Front-end code change data:
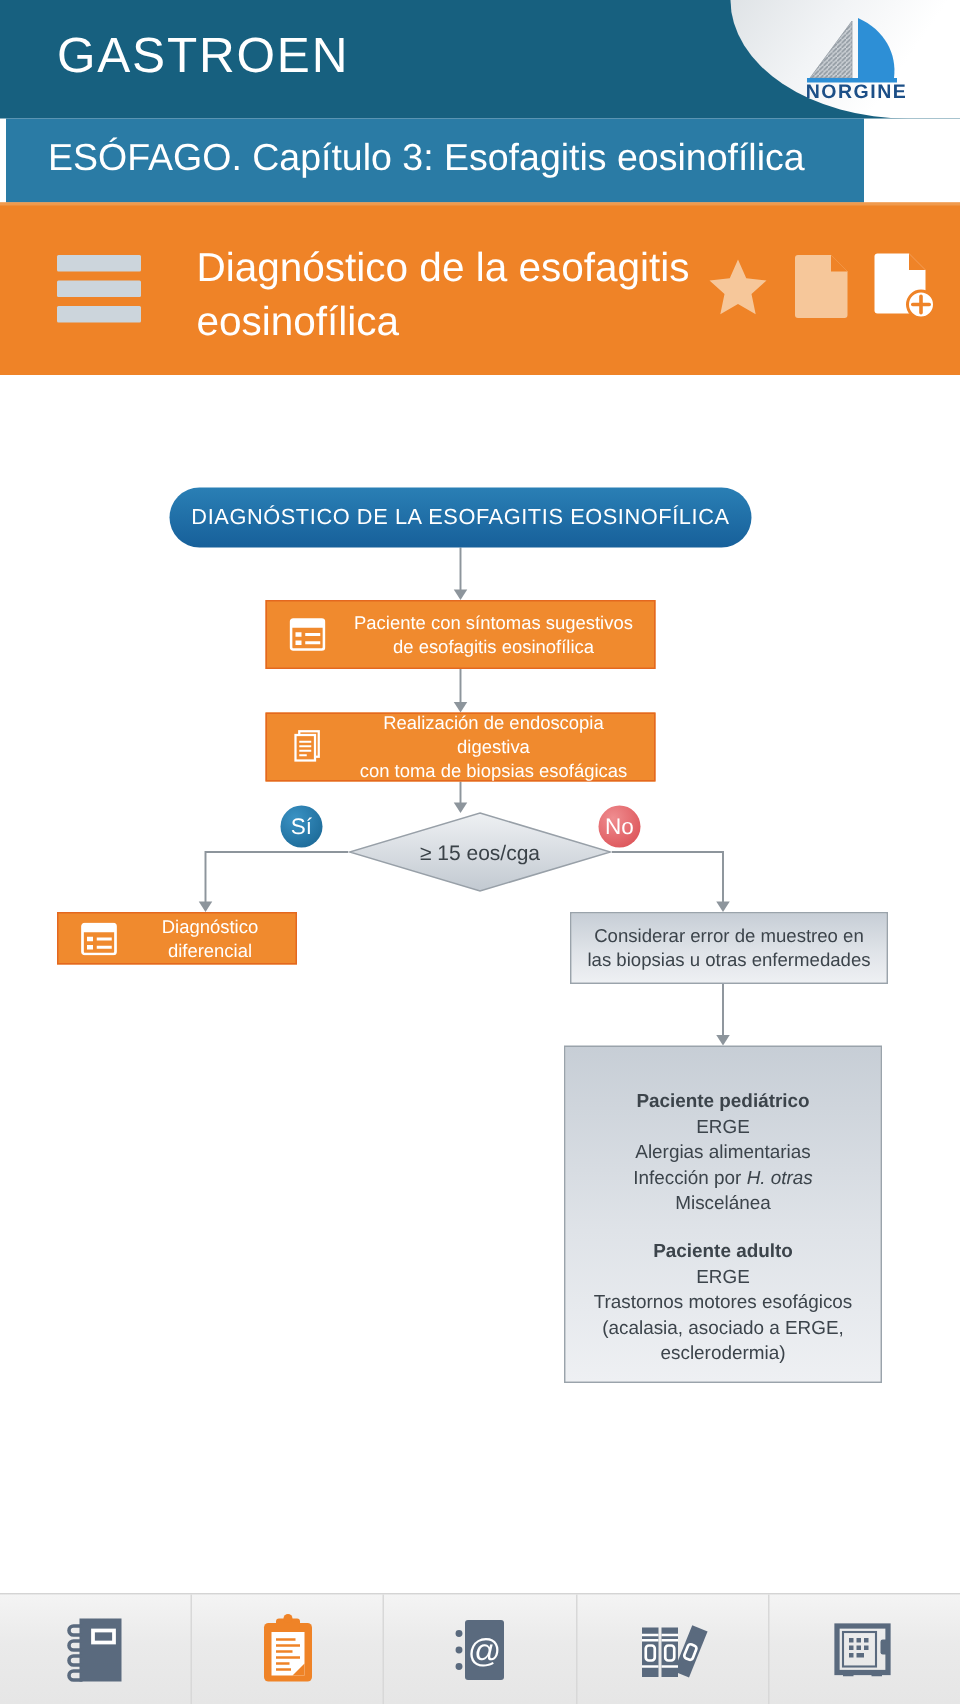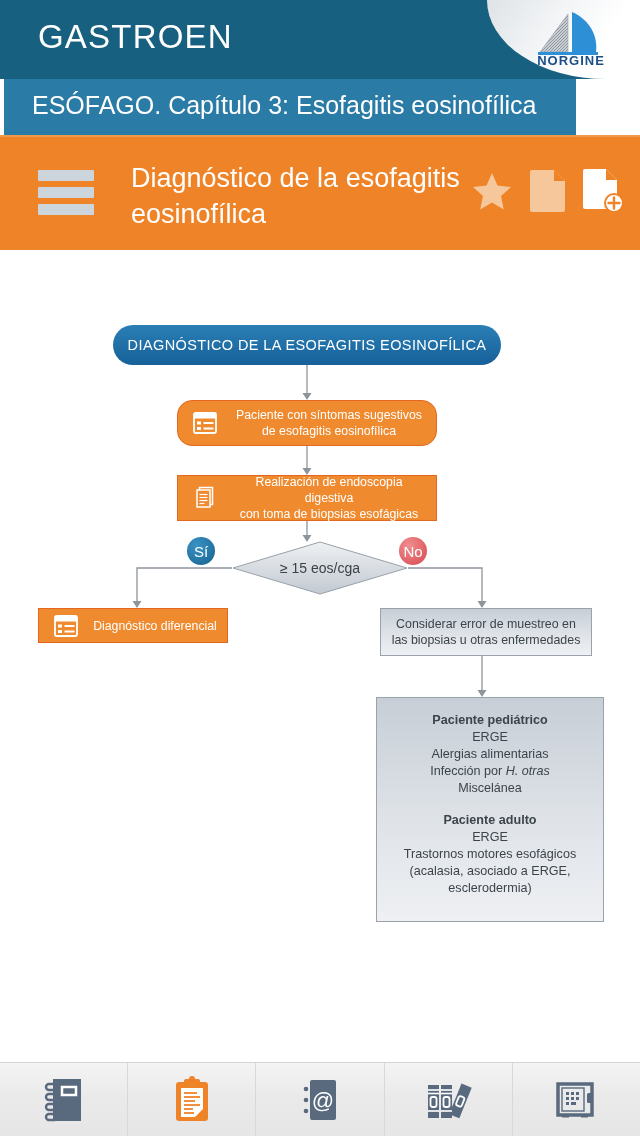--- a/index.html
+++ b/index.html
@@ -72,23 +72,23 @@
     display:flex; align-items:center; justify-content:center; text-align:center;
   }
 
   .node-orange{
     position:absolute; background:#f08a2e; border:1px solid #e4681f;
     display:flex; align-items:center; color:#ffffff;
   }
   .node-orange .txt{ font-size:12.3px; line-height:16px; text-align:center; flex:1; padding:0 8px; }
   .node-orange .ic{ width:34px; margin-left:10px; flex:none; display:flex; align-items:center; justify-content:center; }
 
-  .box1{ left:177px; top:150px; width:260px; height:46px;border-radius:15px; }
+  .box1{ left:177px; top:150px; width:260px; height:46px; }
   .box2{ left:177px; top:225px; width:260px; height:46px; }
-  .box3{ left:38px; top:358px; width:190px; height:35px; }
+  .box3{ left:38px; top:358px; width:160px; height:35px; }
 
   .diamond{
     position:absolute; left:232px; top:291px; width:176px; height:54px;
   }
   .diamond .dlabel{
     position:absolute; inset:0; display:flex; align-items:center; justify-content:center;
     color:#3a4248; font-size:14px;
   }
   .pill{
     position:absolute; width:28px; height:28px; border-radius:50%;
@@ -102,22 +102,22 @@
     position:absolute; border:1px solid #9aa3ab;
     background:linear-gradient(180deg,#c7ced6 0%, #dfe3e8 55%, #eef0f3 100%);
     color:#3c444b;
   }
   .gray1{
     left:380px; top:358px; width:212px; height:48px;
     display:flex; align-items:center; justify-content:center; text-align:center;
     font-size:12.4px; line-height:16px; padding:0 8px;
   }
   .gray2{
-    left:376px; top:447px; width:228px; height:225px;
-    text-align:center; font-size:12.6px; line-height:17px; padding-top:14px;
+    left:376px; top:447px; width:212px; height:225px;
+    text-align:center; font-size:12.6px; line-height:17px; padding-top:28px;
   }
   .gray2 .hd{ font-weight:bold; }
   .gray2 .sp{ height:15px; }
   .gray2 em{ font-style:italic; }
 
   svg.lines{ position:absolute; left:0; top:0; width:640px; height:812px; }
 
   
   .tabbar{
     position:absolute; bottom:0; left:0; width:640px; height:74px;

EXERCISE DESCRIPTION: Repeat, without changes, every line from the one that contains "left:38px; top:358px; width:190px;" through the final line of the data.

WRITTEN RESPONSE:
-  .box3{ left:38px; top:358px; width:190px; height:35px; }
+  .box3{ left:38px; top:358px; width:160px; height:35px; }
 
   .diamond{
     position:absolute; left:232px; top:291px; width:176px; height:54px;
   }
   .diamond .dlabel{
     position:absolute; inset:0; display:flex; align-items:center; justify-content:center;
     color:#3a4248; font-size:14px;
   }
   .pill{
     position:absolute; width:28px; height:28px; border-radius:50%;
@@ -102,22 +102,22 @@
     position:absolute; border:1px solid #9aa3ab;
     background:linear-gradient(180deg,#c7ced6 0%, #dfe3e8 55%, #eef0f3 100%);
     color:#3c444b;
   }
   .gray1{
     left:380px; top:358px; width:212px; height:48px;
     display:flex; align-items:center; justify-content:center; text-align:center;
     font-size:12.4px; line-height:16px; padding:0 8px;
   }
   .gray2{
-    left:376px; top:447px; width:228px; height:225px;
-    text-align:center; font-size:12.6px; line-height:17px; padding-top:14px;
+    left:376px; top:447px; width:212px; height:225px;
+    text-align:center; font-size:12.6px; line-height:17px; padding-top:28px;
   }
   .gray2 .hd{ font-weight:bold; }
   .gray2 .sp{ height:15px; }
   .gray2 em{ font-style:italic; }
 
   svg.lines{ position:absolute; left:0; top:0; width:640px; height:812px; }
 
   
   .tabbar{
     position:absolute; bottom:0; left:0; width:640px; height:74px;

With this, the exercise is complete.